For almost a quarter century, Julie Powers, a 48-year-old non-profit professional from Maryland, has been taking the same medication for her lupus — and until recently, she never worried that her supply would run out. Now she’s terrified that she might lose access to a drug that prevents her immune system from attacking her heart, lungs, and skin. She describes a feeling akin to being underwater, near drowning: “That’s what my life would be like,” she said. “I’ll suffocate.”
Powers’ concerns began roughly a week ago when she learned that her lupus drug, hydroxychloroquine (hi-DROCK-see-KLORA-quin), may be helpful in the treatment of Covid-19, the illness caused by the SARS-CoV-2 virus now racing across the planet. The medication was already being used around world to treat Covid-19 patients, but evidence of its effectiveness was largely anecdotal. Then, on March 16, a renowned infectious disease specialist, Didier Raoult, announced the results of a small clinical trial in France showing that patients receiving a combination of hydroxychloroquine and the common antibiotic azithromycin had notably lower levels of the virus in their bloodstream than those who did not receive the medication.
In the last week, this once obscure drug has been thrust into the national spotlight with everyone from doctors, to laypeople, to the U.S. president weighing in. The attention has so dramatically driven up demand that pharmacists are reporting depleted stocks of the drug, leaving many of the roughly 1.5 million lupus patients across the country unable to get their prescriptions filled. They now face an uncertain future as the public clings to one of the first signs of hope to appear since the coronavirus began sweeping across the U.S.
But scientists and physicians caution that this hope is based on studies that have been conducted outside of traditional scientific timelines. “The paper is interesting and certainly would warrant future more definitive studies,” Jeff Sparks, a rheumatologist and researcher at Harvard Medical School, said of the French study. “It might even be enough data to use the regimen off-label for sick and hospitalized patients.
“However,” he added, “it does not prove that the regimen actually works.”
Despite efforts to pin blame for the shortages on Trump alone, however, hydroxychloroquine scarcity was already setting in weeks ago, as doctors began responding on their own to percolating and preliminary research. Some evidence suggests that many doctors are now writing prescriptions prophylactically for patients with no known illness — as well as for themselves and family members — prompting at least one state pharmacy board to call an emergency meeting, scheduled for Sunday morning. The board planned to bar pharmacists from dispensing chloroquine or hydroxychloroquine for anyone other than confirmed Covid-19 patients without approval of the board’s director.

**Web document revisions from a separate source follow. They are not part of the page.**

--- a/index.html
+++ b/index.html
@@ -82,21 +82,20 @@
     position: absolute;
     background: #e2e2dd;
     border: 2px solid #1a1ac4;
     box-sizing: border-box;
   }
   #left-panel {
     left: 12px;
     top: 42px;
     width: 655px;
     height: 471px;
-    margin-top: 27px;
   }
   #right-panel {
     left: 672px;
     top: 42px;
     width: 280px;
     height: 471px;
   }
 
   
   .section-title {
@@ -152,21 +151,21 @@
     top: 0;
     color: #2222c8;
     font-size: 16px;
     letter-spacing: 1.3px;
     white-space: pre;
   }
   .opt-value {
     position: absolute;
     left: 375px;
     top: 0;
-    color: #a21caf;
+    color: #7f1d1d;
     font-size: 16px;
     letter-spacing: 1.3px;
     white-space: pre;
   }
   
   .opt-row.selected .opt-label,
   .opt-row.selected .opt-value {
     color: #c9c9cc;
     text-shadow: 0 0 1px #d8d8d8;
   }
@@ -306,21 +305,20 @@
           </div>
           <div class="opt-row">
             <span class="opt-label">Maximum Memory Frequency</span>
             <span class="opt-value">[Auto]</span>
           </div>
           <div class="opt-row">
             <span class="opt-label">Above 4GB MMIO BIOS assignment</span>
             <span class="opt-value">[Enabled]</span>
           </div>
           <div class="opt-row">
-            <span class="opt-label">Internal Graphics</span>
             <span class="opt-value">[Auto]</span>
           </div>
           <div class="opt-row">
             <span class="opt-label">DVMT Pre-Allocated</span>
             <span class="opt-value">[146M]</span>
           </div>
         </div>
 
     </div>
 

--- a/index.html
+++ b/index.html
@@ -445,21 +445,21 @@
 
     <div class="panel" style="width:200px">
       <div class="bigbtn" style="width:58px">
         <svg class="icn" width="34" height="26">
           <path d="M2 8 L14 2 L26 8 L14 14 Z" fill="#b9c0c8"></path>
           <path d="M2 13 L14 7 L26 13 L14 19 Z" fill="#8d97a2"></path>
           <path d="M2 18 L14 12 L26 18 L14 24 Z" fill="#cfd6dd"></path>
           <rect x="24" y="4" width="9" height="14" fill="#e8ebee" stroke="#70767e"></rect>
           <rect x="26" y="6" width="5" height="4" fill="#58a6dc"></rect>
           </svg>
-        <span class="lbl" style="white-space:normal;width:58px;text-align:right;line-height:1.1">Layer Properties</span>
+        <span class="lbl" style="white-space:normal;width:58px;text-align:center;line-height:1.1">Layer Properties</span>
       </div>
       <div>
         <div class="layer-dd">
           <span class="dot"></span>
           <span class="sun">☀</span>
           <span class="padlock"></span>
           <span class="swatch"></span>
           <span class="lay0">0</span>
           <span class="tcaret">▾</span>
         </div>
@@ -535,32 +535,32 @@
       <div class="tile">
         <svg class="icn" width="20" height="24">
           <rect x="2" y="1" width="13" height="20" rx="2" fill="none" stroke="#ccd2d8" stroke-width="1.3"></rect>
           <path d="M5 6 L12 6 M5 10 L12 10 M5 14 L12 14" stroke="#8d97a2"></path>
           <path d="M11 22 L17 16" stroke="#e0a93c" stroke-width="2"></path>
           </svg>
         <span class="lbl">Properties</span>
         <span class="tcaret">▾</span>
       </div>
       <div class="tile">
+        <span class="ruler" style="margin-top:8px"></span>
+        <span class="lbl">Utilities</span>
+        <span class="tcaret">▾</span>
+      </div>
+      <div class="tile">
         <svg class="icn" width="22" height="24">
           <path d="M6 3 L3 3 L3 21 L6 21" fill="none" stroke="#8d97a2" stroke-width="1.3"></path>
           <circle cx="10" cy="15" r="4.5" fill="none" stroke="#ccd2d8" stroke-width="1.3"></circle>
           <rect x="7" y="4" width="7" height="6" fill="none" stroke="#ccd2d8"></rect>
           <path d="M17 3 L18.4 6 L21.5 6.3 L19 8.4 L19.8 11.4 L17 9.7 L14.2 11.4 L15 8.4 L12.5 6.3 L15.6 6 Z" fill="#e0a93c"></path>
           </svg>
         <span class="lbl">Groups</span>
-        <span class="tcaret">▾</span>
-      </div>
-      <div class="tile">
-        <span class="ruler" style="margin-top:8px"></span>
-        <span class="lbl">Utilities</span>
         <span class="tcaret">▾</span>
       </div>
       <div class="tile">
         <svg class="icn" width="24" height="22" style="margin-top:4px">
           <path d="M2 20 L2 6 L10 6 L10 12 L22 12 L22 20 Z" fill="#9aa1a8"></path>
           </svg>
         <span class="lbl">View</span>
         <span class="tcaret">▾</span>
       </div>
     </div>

A prolonged shortfall in supplies would likely have grave implications for people who depend on it — including Powers, who believes that she would not be alive today without the drug. “I guarantee you, it has saved my life,” she said. “It’s the only thing that’s protecting my organs. There’s nothing else.” Like others, she hopes that pharmaceutical companies that manufacture versions of the drug will be able to quickly ramp up production — something several have already promised to do. In the meantime, Powers has a message for the American public — one echoed by most lupus doctors: When it comes to hydroxychloroquine: “If you don’t need it, don’t get it.”